Finding the right executive director for the family office.

The following is drawn from the authors' latest book, Inside the Family Office: Managing the Fortunes of the Exceptionally Wealthy.

In the past two columns, we've taken a close look at America's family offices-the assets and motivations of the family members, as well as the financial services and products they use and want to use down the road. Now we'll take another tack, looking at what's expected of the person in charge of the family office, the executive director. For those advisors who aspire to take this step up, they should know that they have to be equal parts investment counselor, headhunter, diplomat and shrink. In this case, interpersonal skills are just as important as professional qualifications.

Our study encompassed 653 family offices with a combined net worth of more than $2 trillion, including investable assets of $1.2 trillion. The offices were divided into three categories: the traditional single-family office, which had an average net worth of $773 million; the multifamily office, which had an average net worth of $260 million and was built around an "anchor" family that has at least 30% of the total assets; and the commercial family office, where there was no anchor family and where the average net worth was $53 million.

The research was motivated by the need to get a grip on this rapidly evolving segment of the financial services industry. The family office had long been the province of the super-rich, the Rockefellers and Gettys, but the desire on the part of affluent Americans for preferential treatment, financial and otherwise, has led to a lowering of the bar to entry. Where a family office was once thought to be only feasible for families with $100 million or more, the advent of the multifamily office has opened the door to families with "only" $5 million. And with more firms offering family offices and more affluent families looking to open or join a family office, there's also a growing demand for the people who can be at the helm (not to mention the number of financial advisors looking for a promotion to executive director).

Though the name on the door may change from family office to family office-it could read "Executive Director," "CEO," "President," or even "Chief Investment Manager"-our research shows that the person in charge is critical to the office's smooth operation and success. The executive director, as we'll refer to him or her in this article, is as indispensable as the family fortune itself.

Consequently, in the course of our research, we asked the executive directors of the 653 family offices in our study what they considered to be the key criteria for success, covering their business and interpersonal skills as well as their experience. We also asked them how they got the job to begin with.

First, however, we should briefly recap what it is that an executive director is expected to do. The job description would include overseeing the day-to-day operations of the office and other employees; managing, or finding someone to manage, the family's investments; deciding which financial products and services to use, as well as where to get them; tax management and reporting; and administration. That broadly constitutes the business side of the job, but there's also the personal side, which would cover interacting with the family or families and serving as an intermediary between family members or, in the case of a multifamily office, between several families vying to be heard and obeyed.

In a single-family office in particular, there's no buffer between the executive director and the family, so when something goes awry, he or she takes the blame.

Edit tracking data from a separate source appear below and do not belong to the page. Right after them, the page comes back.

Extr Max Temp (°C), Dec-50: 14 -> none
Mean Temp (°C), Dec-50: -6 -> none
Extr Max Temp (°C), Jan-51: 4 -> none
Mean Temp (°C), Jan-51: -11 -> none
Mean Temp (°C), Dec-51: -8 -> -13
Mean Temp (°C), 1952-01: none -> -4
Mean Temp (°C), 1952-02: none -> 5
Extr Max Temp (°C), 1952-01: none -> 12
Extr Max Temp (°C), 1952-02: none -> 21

As a result, the executive director has to work overtime to understand and connect with the family, to develop a relationship that can help insulate them from error. By way of example, one executive director studied horology-clocks-because the family had a large collection and tended to make references and analogies that involved clocks and clockmakers.

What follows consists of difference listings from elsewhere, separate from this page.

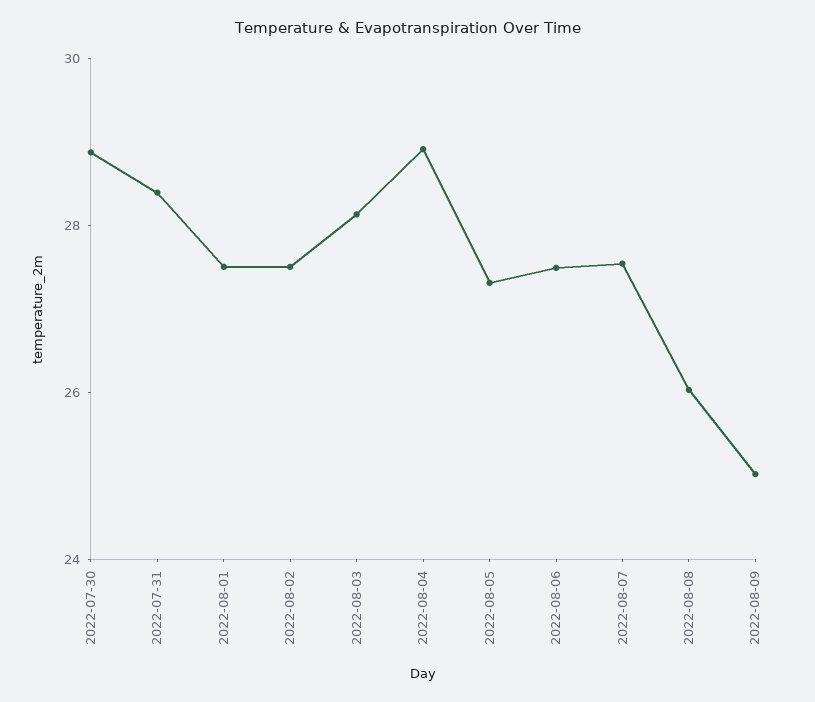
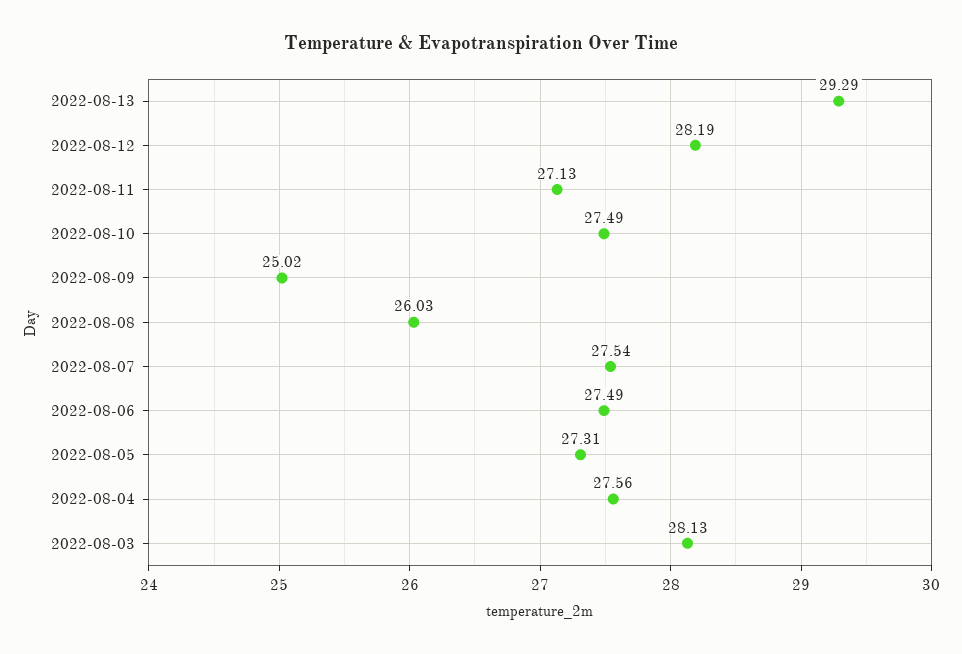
2022-07-30: 29 -> none
2022-07-31: 28.5 -> none
2022-08-01: 27.5 -> none
2022-08-02: 27.5 -> none
2022-08-04: 29 -> 27.56
2022-08-13: none -> 29.29
2022-08-12: none -> 28.19
2022-08-11: none -> 27.13
2022-08-10: none -> 27.49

In other cases, family meetings take place in foreign countries and involve passwords and aliases requiring the executive director to "play secret agent." The moral of the story: Understanding the way that money works on the psyche of the wealthy is a must for any executive director who wants to succeed-and hold on to his or her job.

When more families are in the office, however, the position is understandably less precarious. In a commercial family office, for instance, there's a lot of distance and not a lot of contact between the executive director and his or her client families. Furthermore, the products and resources selected are often from the parent firm, so the director is less likely to be seen as culpable.

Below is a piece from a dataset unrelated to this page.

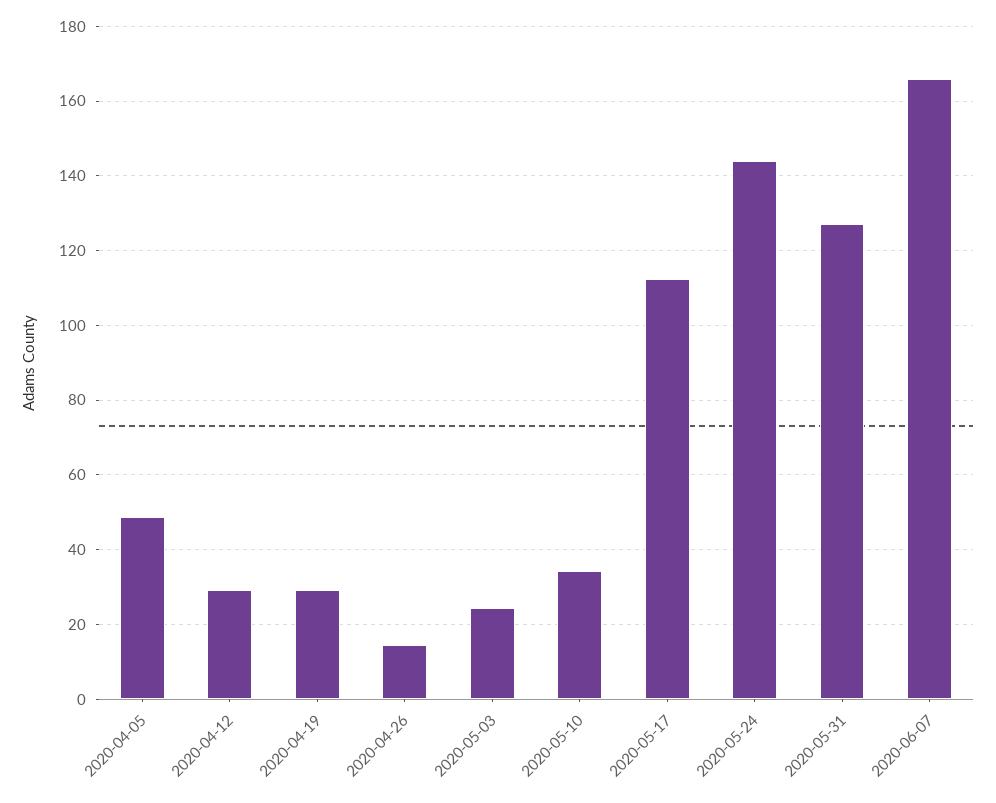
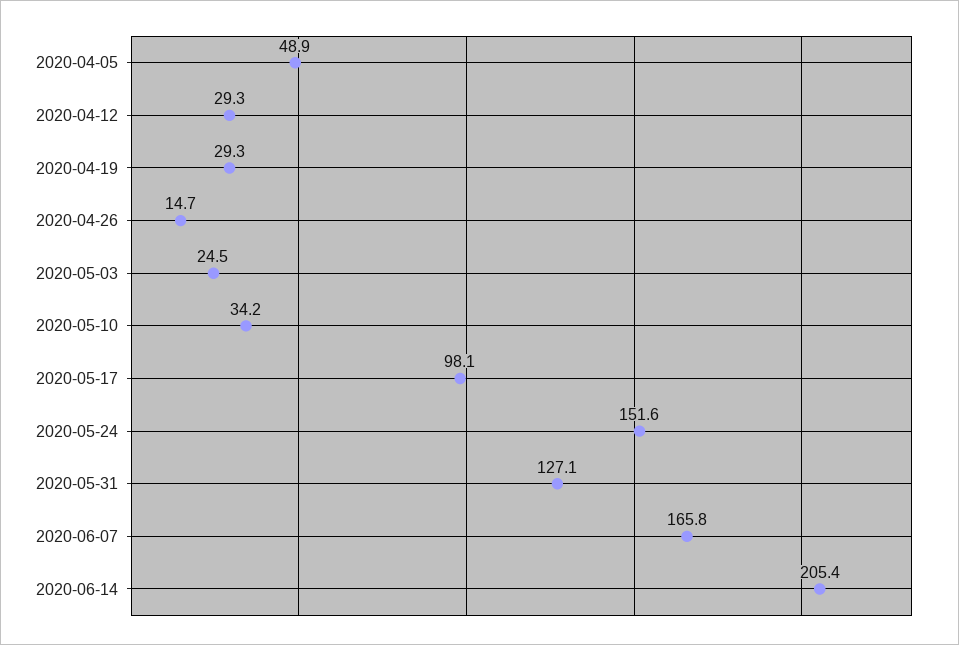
2020-05-17: 112 -> 98.1
2020-05-24: 144 -> 151.6
2020-06-14: none -> 205.4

When we asked which skills were most essential, management ability was, not surprisingly, at the top of the list (Exhibit 1). But in an indication of just how challenging the job can be, there were five other attributes cited by more than four out of five respondents that put great emphasis on the executive director's ability to relate and work with others, whether those others are employees, financial specialists, vendors or, most importantly, family members. As we have already indicated, when working with the very wealthy, the ability to listen, understand and convince is indispensable.

Next we asked which technical skills were most important, and investment management expertise was the only response cited by more than half of the family offices-and narrowly so at 56.4% (Exhibit 2). Expertise in administration, accounting and advanced planning were also mentioned, but by only a handful of executive directors. Such services are usually outsourced so the executive director only needs a working knowledge of them-that is, enough to hire someone else to do the job.